The actual sprite size determines whether the sprite causes memory corruption, and how much. For an actual sprite size of w×h, the sprite decompression routine will always read data from the input stream until it has output (w×8)×(h×8) bits, i.e., w×h×8 bytes, for each of the two bit planes. Each bit plane is written to a contiguous region in the memory, starting from sSpriteBuffer1 and sSpriteBuffer2 respectively, meaning that they will overlap each other if w×h > 49. Then the bit planes are unpacked by operating on the same memory regions. Both decoding and unpacking are handled with double loops, and both w and h must be in the range of 0–15 since they are nybbles, so the only relevant possibility of arithmetic overflow is that when (w×8) and/or (h×8) are 0, they are usually treated as if they were 256, or equivalently that when w and/or h are 0, they are usually treated as if they were 32.

However, there is a single exception to this special treatment of 0: The delta decoding procedure, which is one of the two major subroutines of the unpacking procedure, actually uses arithmetic (i.e. adding the h×8 to the pointer) to move the pointer to the next column[11], instead of increasing the pointer for each row in the sprite. This means that, when h is 0, this procedure would be unable to move to the next column (since it keeps adding 0 to the pointer), and instead keep decoding bytes corresponding to the first column of the sprite buffer. This special behavior is particularly important because the other major subroutine of the unpacking procedure, XOR unpacking, does not happen for unpacking mode 0, whereas delta decoding is guaranteed to happen at least once.

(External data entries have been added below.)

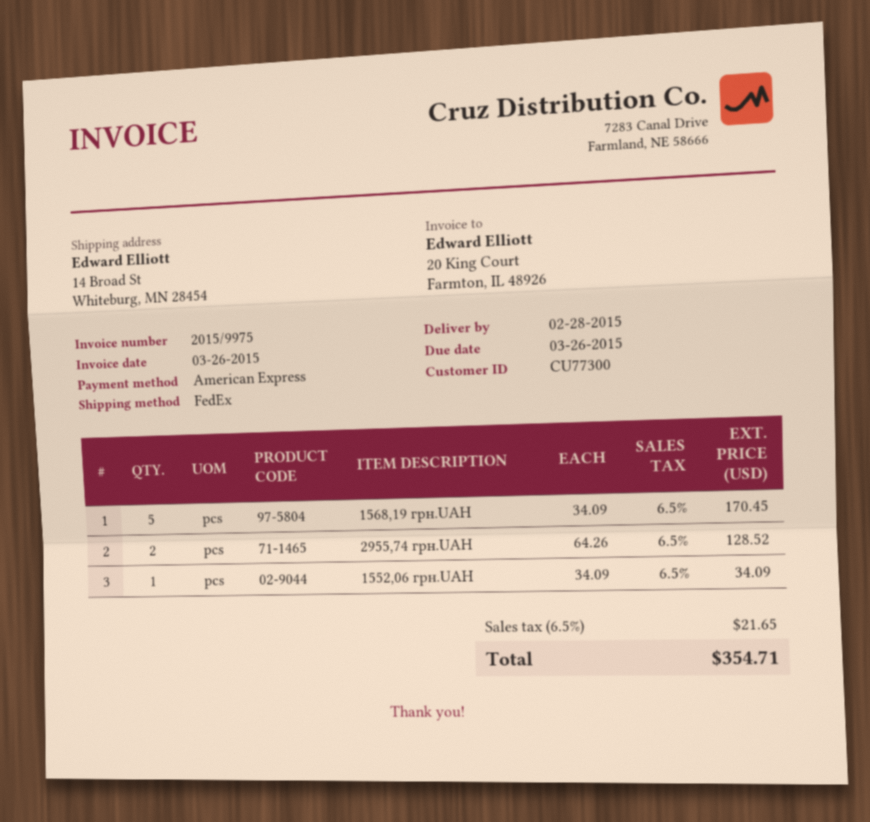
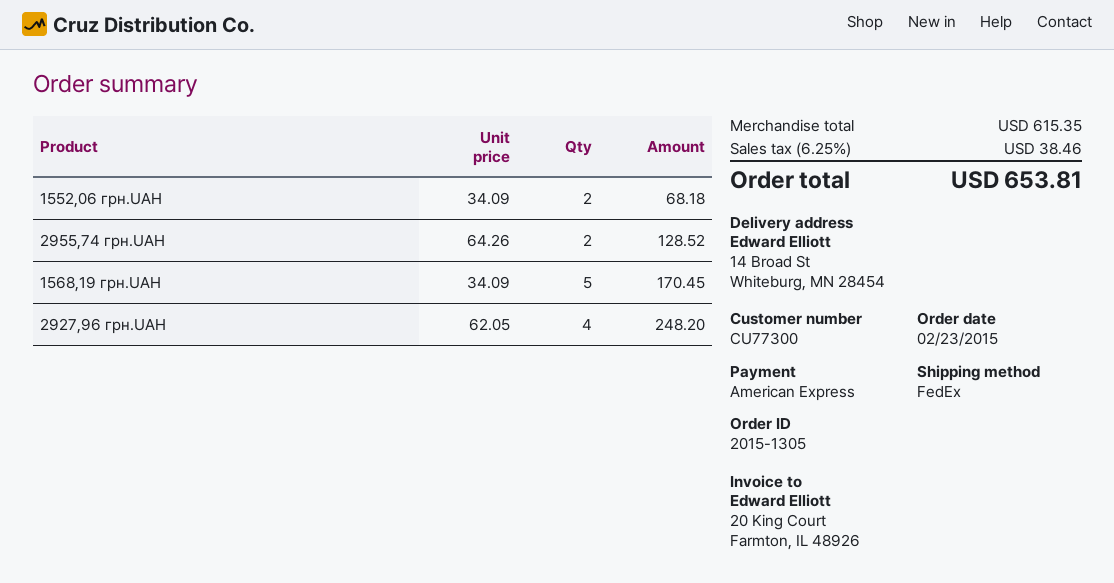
1552,06 грн.UAH: 1 x 34.09 = 34.09 -> 2 x 34.09 = 68.18
2927,96 грн.UAH: none -> 4 x 62.05 = 248.20
tax: 6.5% = 21.65 -> 6.25% = 38.46
total: 354.71 -> 653.81

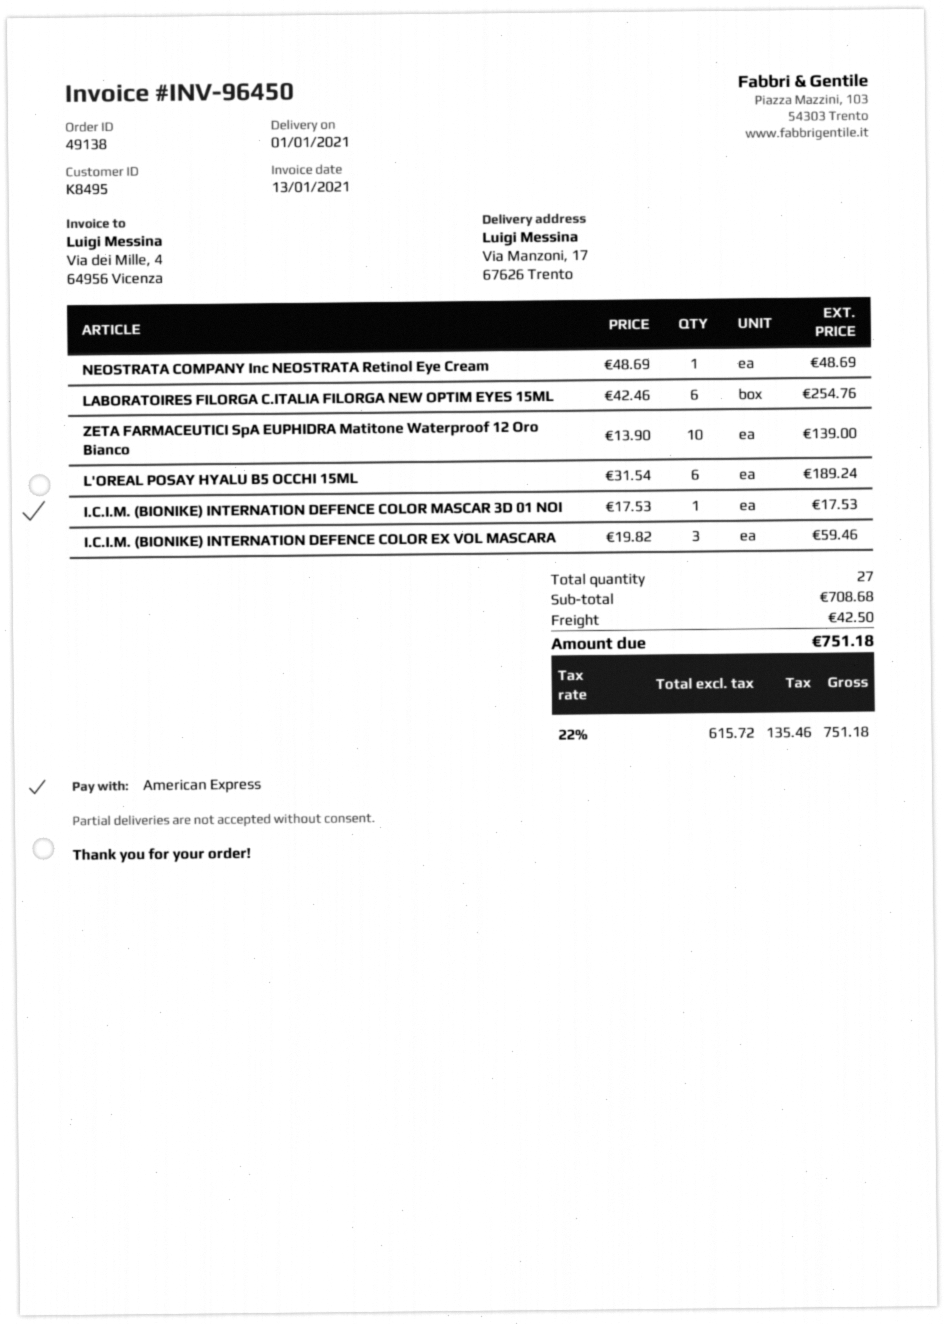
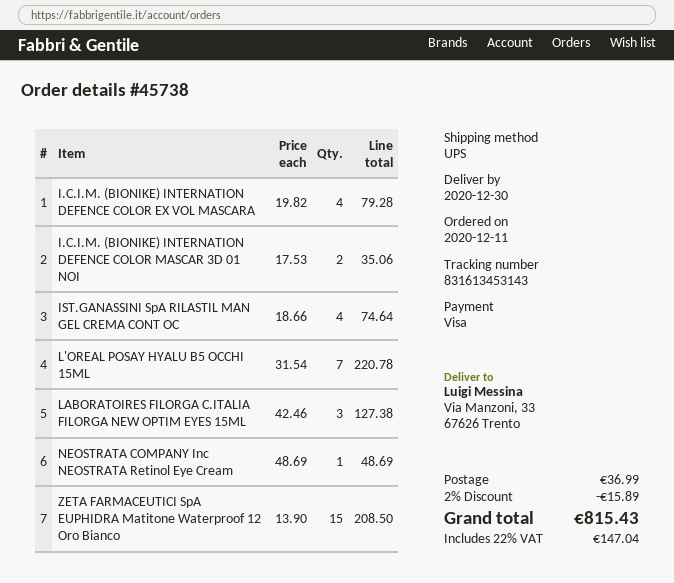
order number: 49138 -> 45738
delivery date: 2021-01-01 -> 2020-12-30
payment method: American Express -> Visa
ship to: Via Manzoni, 17, 67626 Trento -> Via Manzoni, 33, 67626 Trento
LABORATOIRES FILORGA C.ITALIA FILORGA NEW OPTIM EYES 15ML: 6 x 42.46 = 254.76 -> 3 x 42.46 = 127.38
ZETA FARMACEUTICI SpA EUPHIDRA Matitone Waterproof 12 Oro Bianco: 10 x 13.90 = 139.00 -> 15 x 13.90 = 208.50
L'OREAL POSAY HYALU B5 OCCHI 15ML: 6 x 31.54 = 189.24 -> 7 x 31.54 = 220.78
I.C.I.M. (BIONIKE) INTERNATION DEFENCE COLOR MASCAR 3D 01 NOI: 1 x 17.53 = 17.53 -> 2 x 17.53 = 35.06
I.C.I.M. (BIONIKE) INTERNATION DEFENCE COLOR EX VOL MASCARA: 3 x 19.82 = 59.46 -> 4 x 19.82 = 79.28
IST.GANASSINI SpA RILASTIL MAN GEL CREMA CONT OC: none -> 4 x 18.66 = 74.64
discount: none -> 2% = 15.89
shipping: 42.50 -> 36.99
tax: 22% = 135.46 -> 22% = 147.04
total: 751.18 -> 815.43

Since the distance between sSpriteBuffer2 and the start of the Hall of Fame data is 392+256 = 648, Hall of Fame corruption will happen when w×h×8 > 648, i.e., w×h > 81. Meanwhile, WRAM corruption will only happen when w×h > 926, which is only possible for a sprite with actual size 0×0 (e.g., Yellow MissingNo.), where both w and h are treated as 32. If WRAM corruption does happen, it will be able to affect WRAM addresses up to $C30F, which contain variables used by the sound engine as well as some sprite data[12]. Corruption of those data is the causes of sound and/or sound bank corruption and the walking characters effect respectively.

A subtle point is that, even though the actual size of a sprite determines the memory region it may affect, its actual corruption effect will depend on both the detailed sprite data and the state of that memory region before corruption. In particular, some 0×0 sprites may not be able to touch certain WRAM addresses (e.g. the sound bank) due to a combination of several factors:

  • The run-length decoding procedure writes bits to the memory with bitwise OR, so if the bits it is supposed to write to a byte happen to be all zeros, it would not affect that byte. This is made more likely by the fact that the run-length decoding procedure is designed so that it is easier (i.e. more likely on random inputs) to produce zeros than ones.
  • The delta decoding procedure, as mentioned above, only affects the first column (i.e. first 256 bytes) of each sprite buffer when the sprite height is 0, meaning that it would not touch the WRAM in this case.
  • The XOR unpacking procedure may not happen at all if the unpacking mode (determined by the sprite data) happens to be 0.

Run-length decoding

The rest of the input stream is consumed as individual bits, in big endian order (i.e. the most significant bit of each byte comes first in the stream)[13]. The overall layout of the data is:

  • A single bit, indicating which sprite buffer to use first: 0 means that sSpriteBuffer1 should be used first, and 1 means sSpriteBuffer2 should be used first[14]. (As mentioned above, this will affect the differential decoding procedure later.)
  • A data chunk, which is the run-length encoding of a bit plane.
  • Either 1 or 2 bits, indicating the unpacking mode to use later: "0" for mode 0, "10" for mode 1, and "11" for mode 2[15].
  • Another data chunk, encoding a second bit plane.

Chunk format

The run-length encoding works on pairs of bits from each bit plane. There are 4 possible bit pairs — 00, 01, 10, and 11 — and the differential encoding is designed to make 00 appear far more often than the other bit pairs, and mostly in long "runs". Therefore, each sequence of 00 pairs is encoded as a single 00 pair followed by a special encoding indicating the number of 00 pairs in the sequence, while the other three bit pairs are just encoded as themselves. As a small optimization, since the data is more likely than not to start with a run of 00 pairs, the first single bit of each chunk is special: A single 0 indicates that what follows should be interpreted as an encoded number of 00 pairs, while a single 1 indicates that the bit plane starts with non-00 bit pairs.[16]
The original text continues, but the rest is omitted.